Pengadilan Tindak Pidana Korupsi (PN Tipikor) Jakarta hari ini menggelar sidang perdana kasus suap reklamasi pantai utara Jakarta dengan terdakwa Bos PT Agung Podomoro Land, Ariesman Widjaja. Dalam dakwaannya jaksa penuntut umum pada KPK menyebut Ariesman sengaja menyuap M Sanusi demi memuluskan tujuannya dalam proyek reklamasi tersebut.
Pantauan detikcom di PN Tipikor, Jl Bungur Raya, Kemayoran, Jakarta Pusat, Kamis (23/6/2016), Ariesman disidang bersama Personal Assistant PT APL, Trinanda Prihantoro, yang ditangkap dalam operasi tangkap tangan bersama M Sanusi. Keduanya duduk berdampingan sambil mendengarkan dakwaan setebal 21 halaman yang dibacakan Jaksa Haerudin.

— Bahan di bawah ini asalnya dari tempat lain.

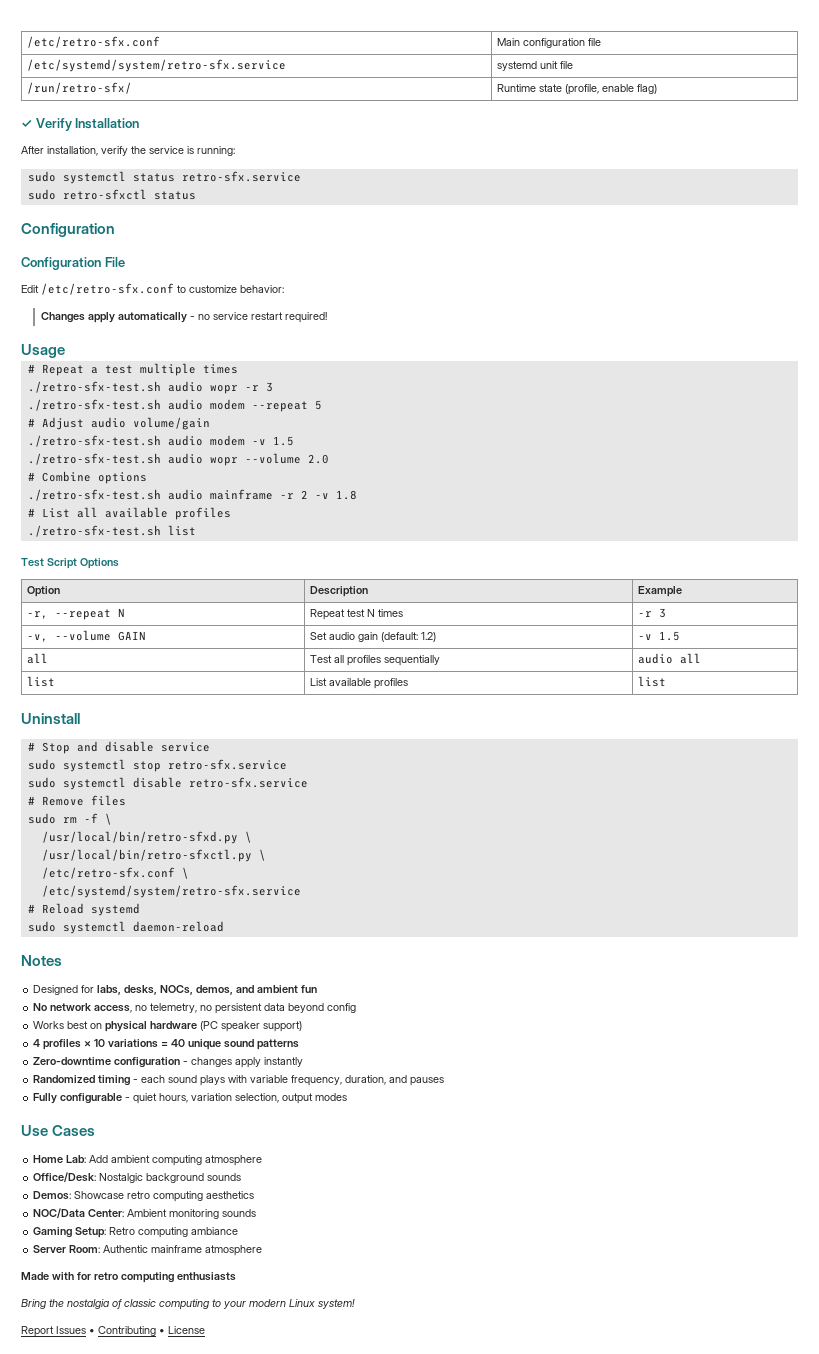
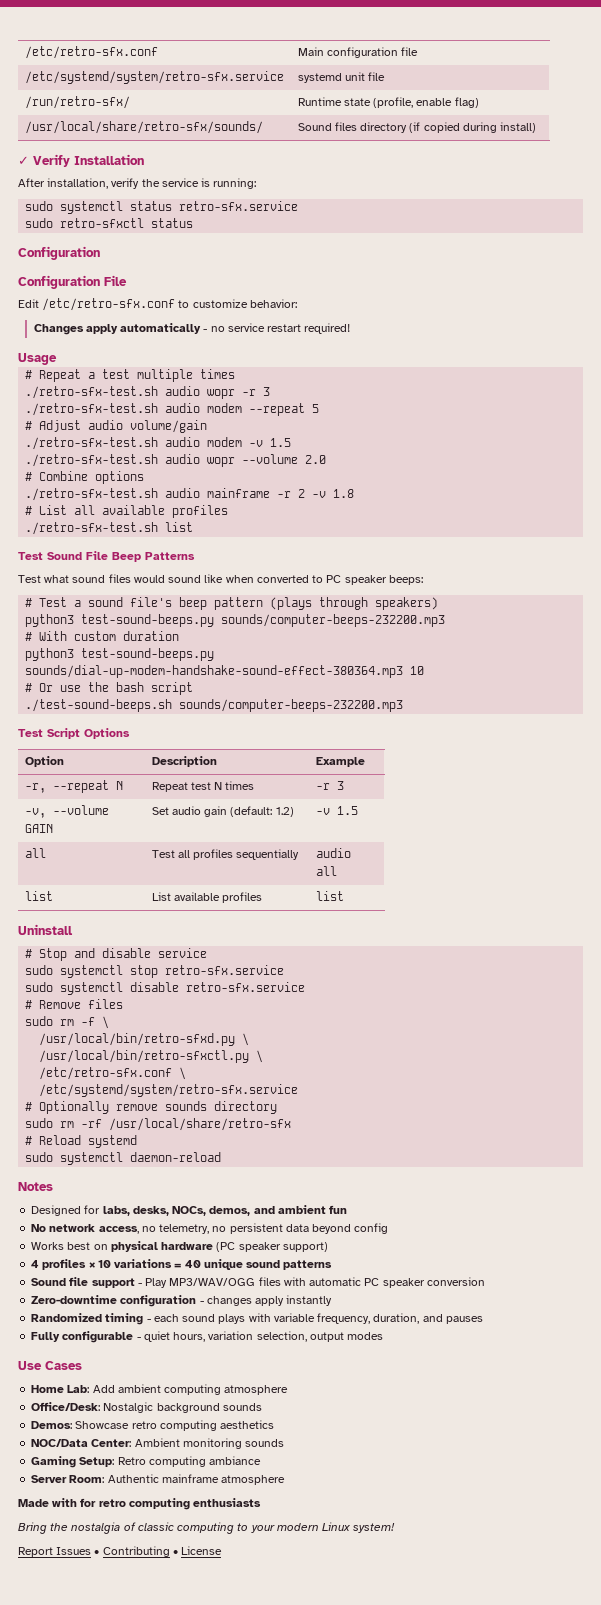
+ /usr/local/share/retro-sfx/sounds/ | Sound files directory (if copied during install)
+ Test Sound File Beep Patterns
+ Test what sound files would sound like when converted to PC speaker beeps:
+ # Test a sound file's beep pattern (plays through speakers)
+ python3 test-sound-beeps.py sounds/computer-beeps-232200.mp3
+ # With custom duration
+ python3 test-sound-beeps.py sounds/dial-up-modem-handshake-sound-effect-380364.mp3 10
+ # Or use the bash script
+ ./test-sound-beeps.sh sounds/computer-beeps-232200.mp3
+ # Optionally remove sounds directory
+ sudo rm -rf /usr/local/share/retro-sfx
+ Sound file support - Play MP3/WAV/OGG files with automatic PC speaker conversion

"Suap diberikan dengan tujuan agar Mohamad Sanusi membantu mempercepat pembahasan dan pengesahan Raperda tentang Rencana Tata Ruang Kawasan Strategis Pantai Utara Jakarta serta mengakomodir pasal-pasal sesuai keinginan terdakwa selaku Presdir PT Agung Podomoro Land dan Dirut PT Muara Wisesa Samudera," ujar jaksa Haerudin saat membacakan dakwaannya.
Suap ini diberikan secara bertahap masing-masing sebesar Rp 1 miliar kepada M Sanusi oleh Ariesman yang menugaskan Trinanda Prihantoro.
"Suap diberikan agar Ariesman memiliki legalitas melaksanakan pembangunan di Pulau G kawasan reklamasi pantai utara Jakarta," kata JPU.
Izin pelaksanaan reklamasi awalnya dibuat untuk Pulau D, yang diterbitkan Gubernur Fauzi Bowo pada tahun 2010 melalui Surat Keputusan Gubernur DKI Jakarta Nomor 1491/2010 tentang pemberian izin pelaksanaan Reklamasi Pulau 2A kepada PT Kapuk Naga Indah pada 6 Agustus 2010.
Setelah itu tahun 2012 Fauzi Bowo juga menerbitkan Persetujuan Prinsip Reklamasi antara lain untuk Pulau A, B, C dan E kepada PT Kapuk Naga Indah. Sementara PT Muara Wisesa Samudera mendapat Persetujuan Prinsip Reklamasi untuk Pulau G melalui Surat Gubernur DKI Jakarta Nomor 1291/-1.794.2 tanggal 21 September 2012. Izin tersebut berlaku hingga tahun 2014, saat Basuki Tjahaja Purnama menjadi Plt Gubernur DKI.
PT Kapuk Naga Indah yang merupakan anak perusahaan Agung Sedayu Grup bersama PT Muara Wisesa Samudera, PT Agung Dinamika Perkasa dan PT Jaladri Kartika Paksi yang sebagian besar sahamnya dimiliki Agung Podomoro Land memerlukan adanya Perda tentang Rencana Tata Ruang Kawasan Strategis Pantai Utara sebagai dasar hukum untuk mendirikan bangunan pada tanah reklamasi itu.
"Trinanda Prihantoro secara khusus ditugaskan terdakwa untuk mengkompilasi masukan dari pengembang reklamasi mengenai draft Raperda dan mengikuti perkembangan proses pembahasannya di DPRD untuk memastikan semua hal yang akan disepakati dalam raperda ini diterima oleh terdakwa," kata jaksa.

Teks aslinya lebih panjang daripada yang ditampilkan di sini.